The same drab wodges afflicted a portion of fish and chips, although whatever oil-based difficulties blighted their preparation was not apparent with the cod, which sported a fine coat of crisp batter and nice chunky flakes. Good mushy peas too. 

Starters were mostly £6ish, with mains hovering around £12 and puddings all £5.95. Service was attentive and charming. I drank a glass of Rioja of indeterminate origin or vintage, which was a bit on the fusty side. It’s probably better to stick with beer. 

 

All portions were generous to a fault, meaning we had no need for pudding other than professional completeness. I managed to put away most of a really comforting bowl of rice pudding - no skin, sadly - with cream and jam, before admitting defeat. 

 

A sticky toffee pud lacked dates, as far as I could tell, but did have a lovely rich sauce and came with decent vanilla ice cream. 

 

Mrs Diner’s fruit trifle was pretty basic, but won me over with its layered retro charms. It was clearly a contemporary of the prawn cocktail. 


All these puds reminded of decent-to-good versions of nostalgia-inducing school dinners.
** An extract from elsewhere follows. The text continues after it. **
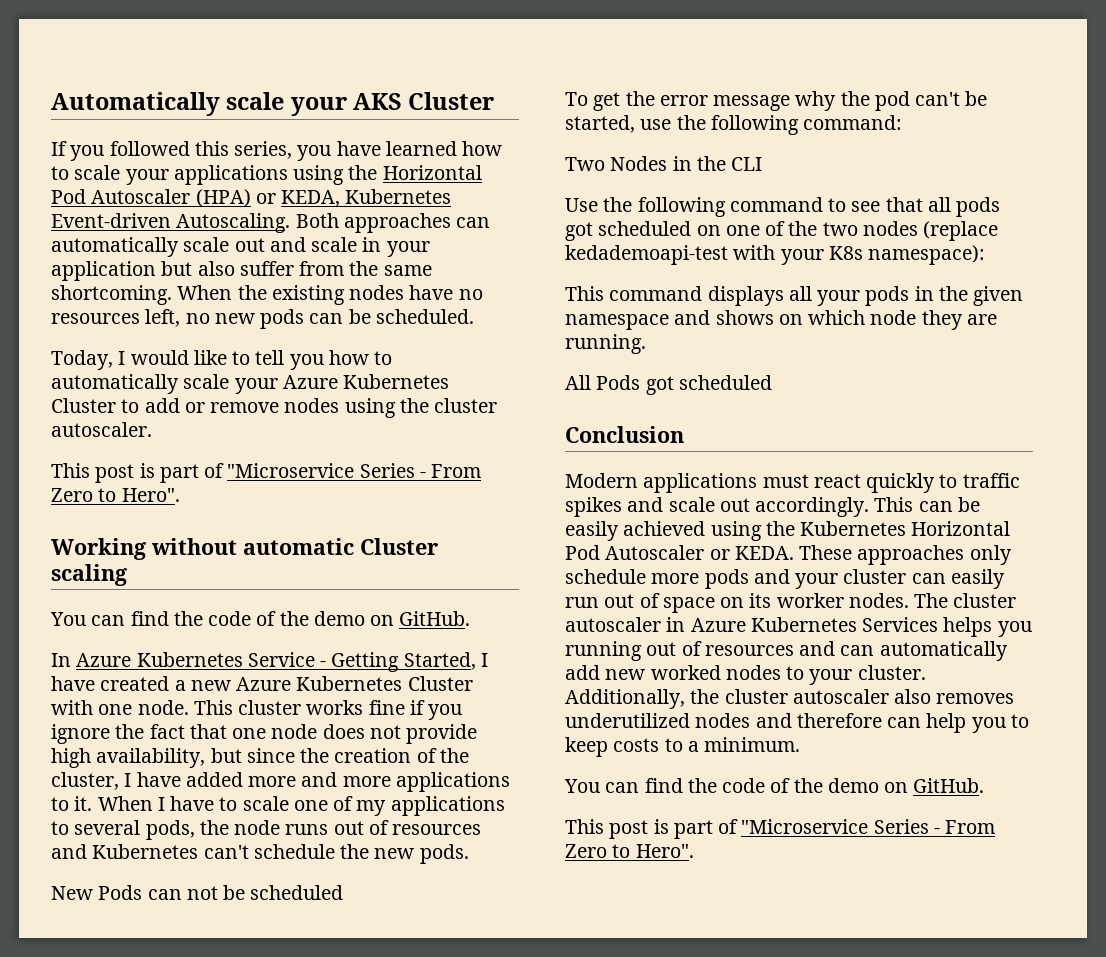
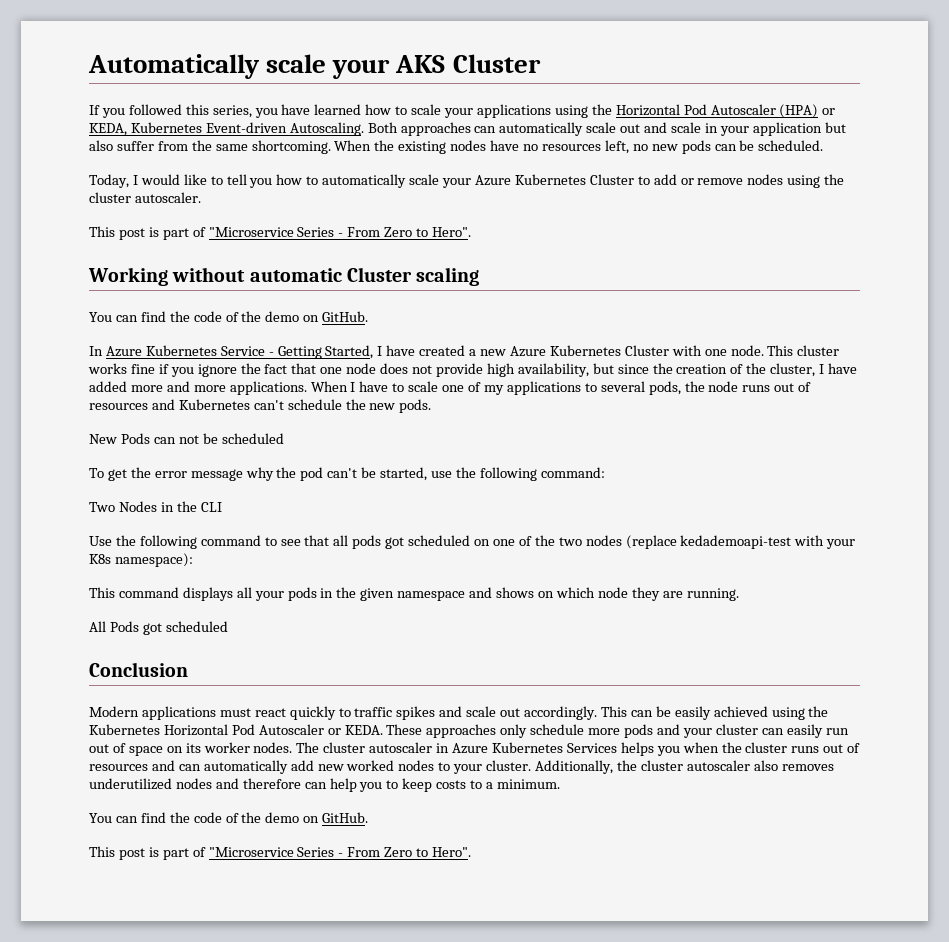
[395,772,510,792] [51,796,93,811] applications to it. -> [229,381,307,395] applications.
[565,641,642,661] running -> [682,742,820,753] when the cluster runs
That might not sound like praise, but it is, kind of. This is, deliberately, a menu of Things People Like To Eat, served in a sturdy old girl of a pub in glorious countryside. 

Michael Hall wasn’t in the kitchen when we visited, but seems to have found steady hands to run things for him. I wish the new owners and their kitchen team every success. Our wonderful region is enlivened and improved by places like the Dyke Neuk. If they could just sort the chips out and make a proper pie, it would be enlivened and improved even further.